Transcription Enhancer Factor-1-dependent Expression of the α-Tropomyosin Gene in the Three Muscle Cell Types

Abstract In vertebrates, the actin-binding proteins tropomyosins are encoded by four distinct genes that are expressed in a complex pattern during development and muscle differentiation. In this study, we have characterized the transcriptional machinery of the α-tropomyosin (α-Tm) gene in muscle cells. Promoter analysis revealed that a 284-bp proximal promoter region of the Xenopus laevis α-Tm gene is sufficient for maximal activity in the three muscle cell types. The transcriptional activity of this promoter in the three muscle cell types depends on both distinct and common cis-regulatory sequences. We have identified a 30-bp conserved sequence unique to all vertebrate α-Tm genes that contains an MCAT site that is critical for expression of the gene in all muscle cell types. This site can bind transcription enhancer factor-1 (TEF-1) present in muscle cells both in vitro and in vivo. In serum-deprived differentiated smooth muscle cells, TEF-1 was redistributed to the nucleus, and this correlated with increased activity of the α-Tm promoter.

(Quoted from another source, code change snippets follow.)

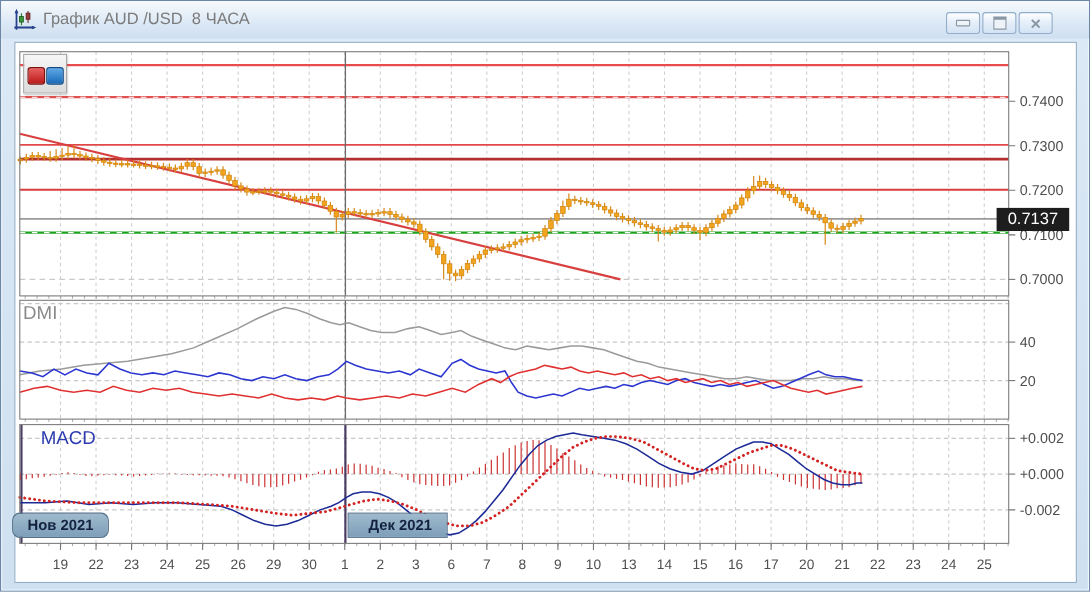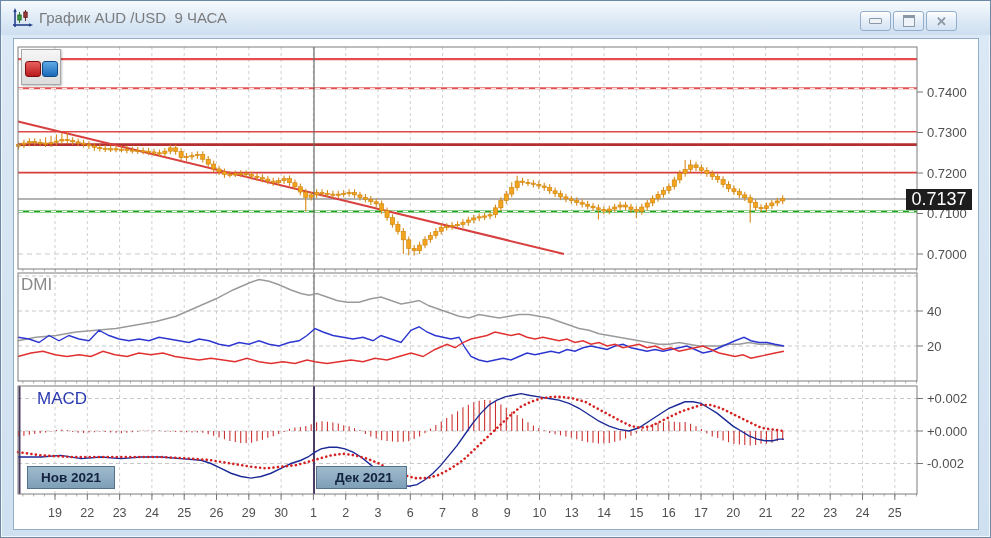--- a/index.html
+++ b/index.html
@@ -47,7 +47,7 @@
       <line x1="14.5" y1="2" x2="14.5" y2="13" stroke="#7a2c2c" stroke-width="1"></line>
       <rect x="12.8" y="4" width="3.4" height="5.5" fill="#9a3a3a" stroke="#5c1d1d" stroke-width="0.8"></rect>
     </svg>
-    <span id="title-text">График AUD /USD  9 ЧАСА</span>
+    <span id="title-text">График AUD /USD  8 ЧАСА</span>
     <div class="winbtn" id="btn-min">
       <div class="glyph">
           <div class="bar-glyph"></div>

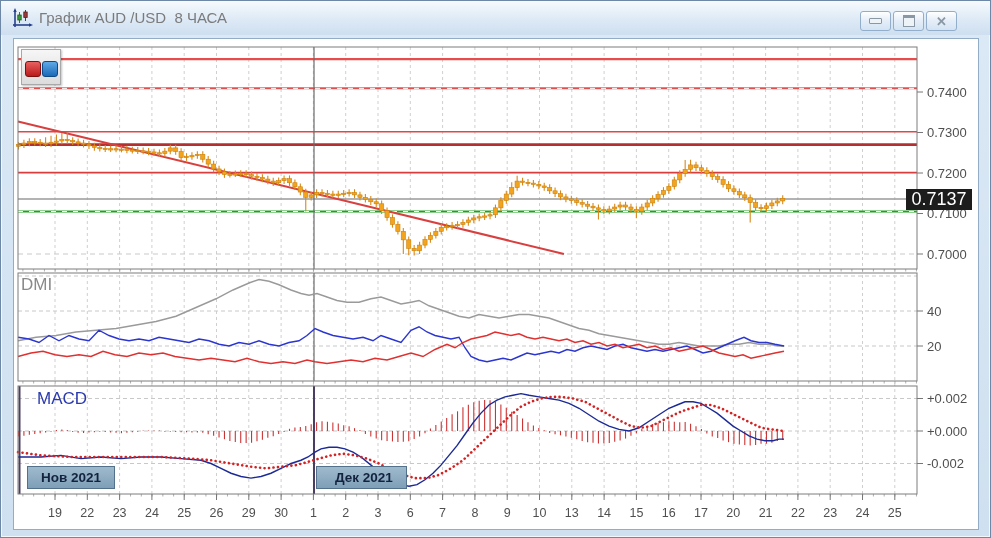--- a/index.html
+++ b/index.html
@@ -30,7 +30,7 @@
     background:linear-gradient(#9fbacd,#7e9fb8);border:1px solid #54718c;color:#13233f;
     font-size:13.5px;font-weight:bold;}
   #price-badge{position:absolute;left:905px;width:66px;height:21px;background:#1d1d1d;color:#ffffff;
-    font-size:18px;text-align:center;line-height:21px;}
+    font-size:15px;text-align:center;line-height:21px;}
 </style>
 </head>
 <body>

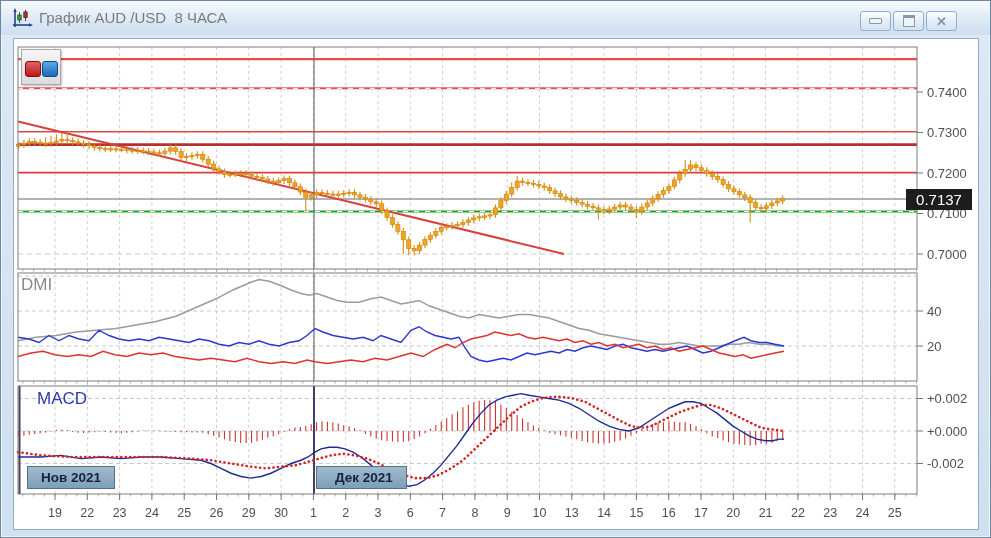--- a/index.html
+++ b/index.html
@@ -901,7 +901,7 @@
   <div class="panel-title" id="dmi-title">DMI</div>
   <div class="panel-title" id="macd-title">MACD</div>
 
-  <div class="month-badge" id="badge-nov" style="left: 26px;">Нов 2021</div>
+  <div class="month-badge" id="badge-nov" style="left: 10px; border-radius: 7px;">Нов 2021</div>
   <div class="month-badge" id="badge-dec" style="left: 315px; padding-left: 18px;">Дек 2021</div>
 
   <div id="price-badge" style="top: 187.501px;">0.7137</div>

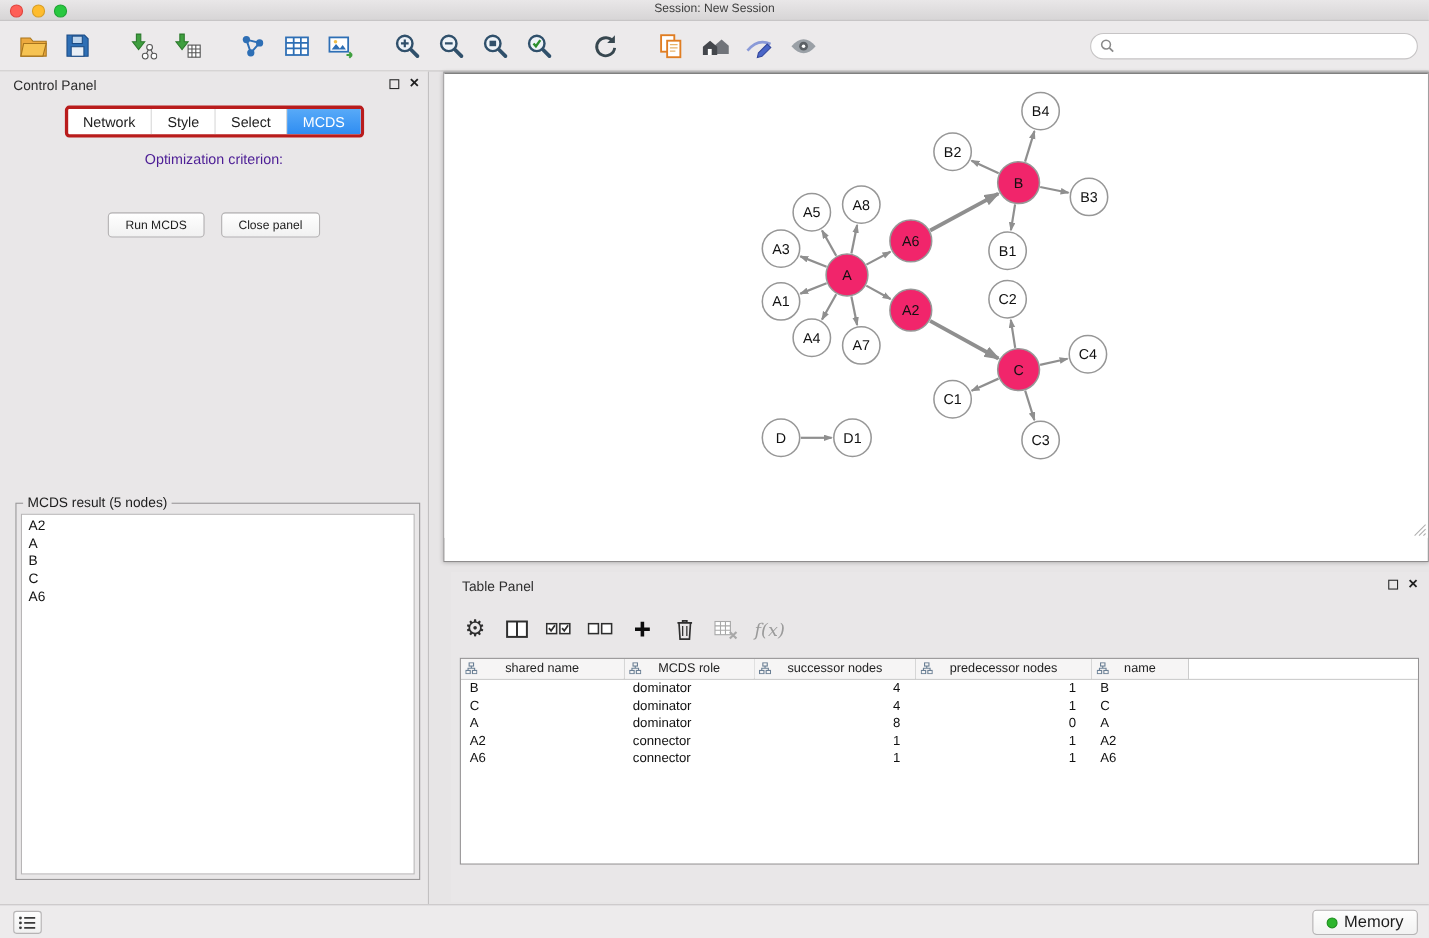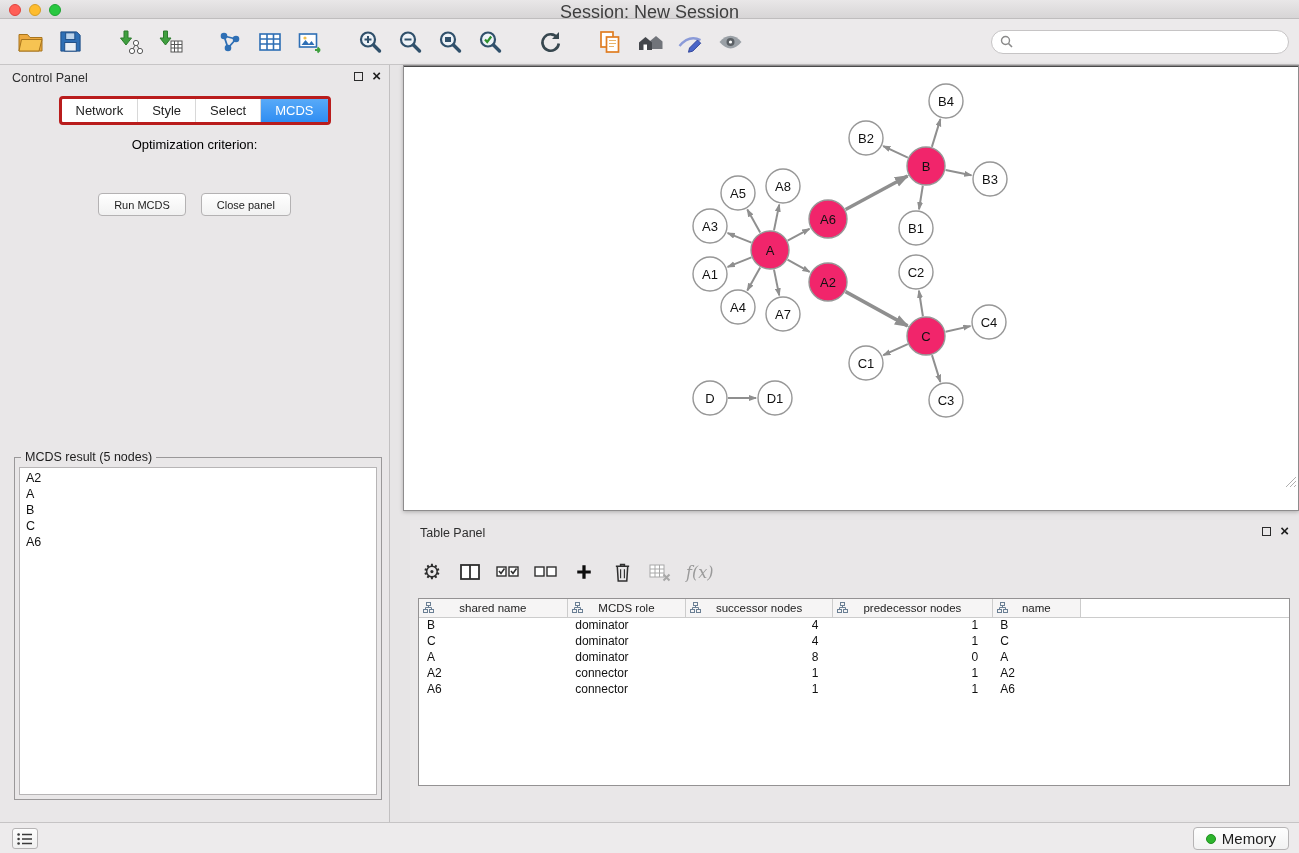--- a/index.html
+++ b/index.html
@@ -25,7 +25,7 @@
   .light.green  { background:#28c840; border:1px solid #1ea433; }
   .titlebar-title {
     position:absolute; left:0; right:0; top:2px; text-align:center;
-    font-size:18px; color:#3e3e3e;
+    font-size:11px; color:#3e3e3e;
   }
   
   .toolbar {

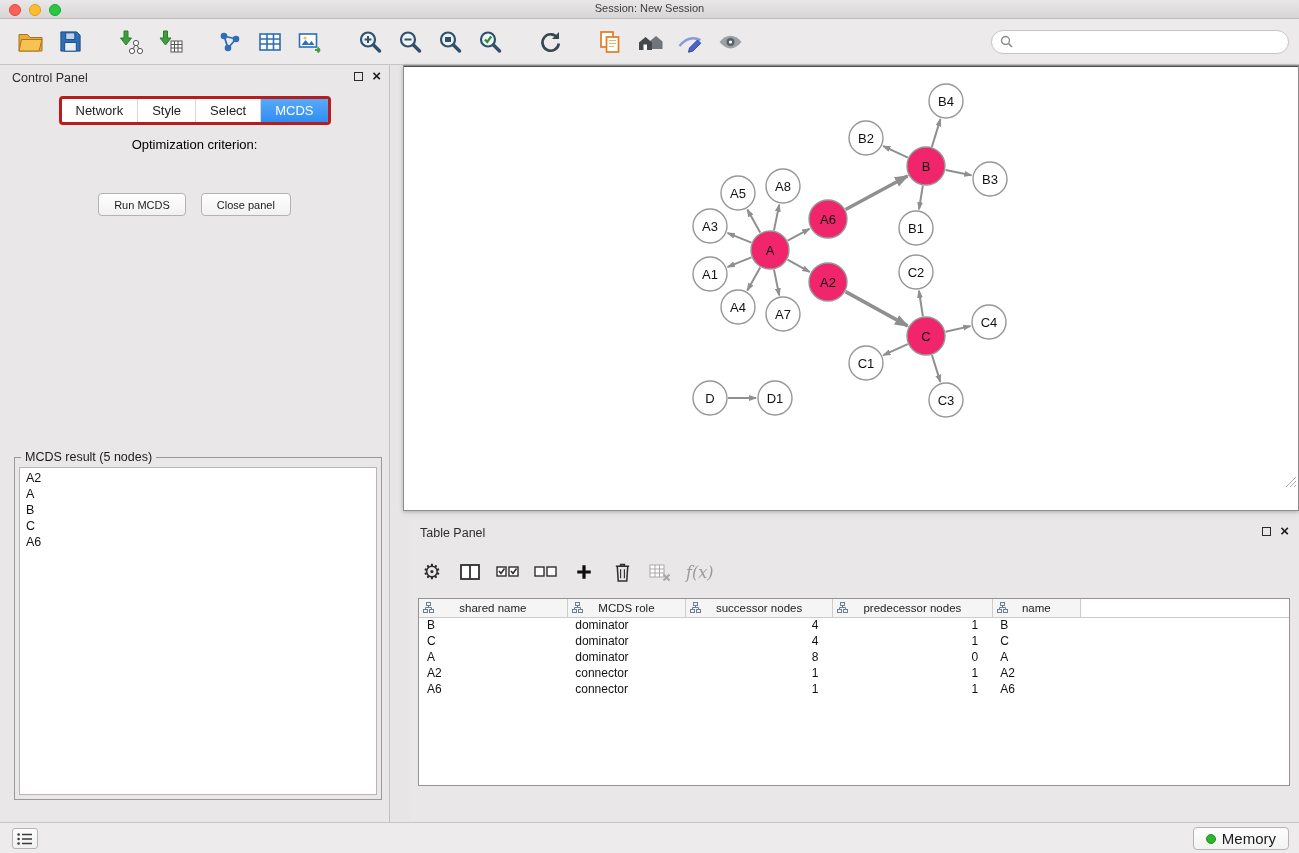--- a/index.html
+++ b/index.html
@@ -58,7 +58,7 @@
   .cp-tab { padding:4px 14px; font-size:13px; color:#222; border-left:1px solid #d8d8d8; }
   .cp-tab:first-child { border-left:none; }
   .cp-tab.active { background:linear-gradient(#58aaf8,#2f8df2); color:#fff; }
-  .opt-label { position:absolute; top:72px; left:0; right:0; text-align:center; font-size:13px; color:#000000; }
+  .opt-label { position:absolute; top:72px; left:0; right:0; text-align:center; font-size:13px; color:#4c1d95; }
   .dropdown {
     position:absolute; top:93px; left:43px; width:312px; height:23px;
     background:#fff; border:1px solid #a9a7a8; border-radius:4px;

Overexpression of TEF-1 mRNA in Xenopus embryonic cells led to activation of both the endogenous α-Tm gene and the exogenous 284-bp promoter. Finally, we show that, in transgenic embryos and juveniles, an intact MCAT sequence is required for correct temporal and spatial expression of the 284-bp gene promoter. This study represents the first analysis of the transcriptional regulation of the α-Tm gene in vivo and highlights a common TEF-1-dependent regulatory mechanism necessary for expression of the gene in the three muscle lineages.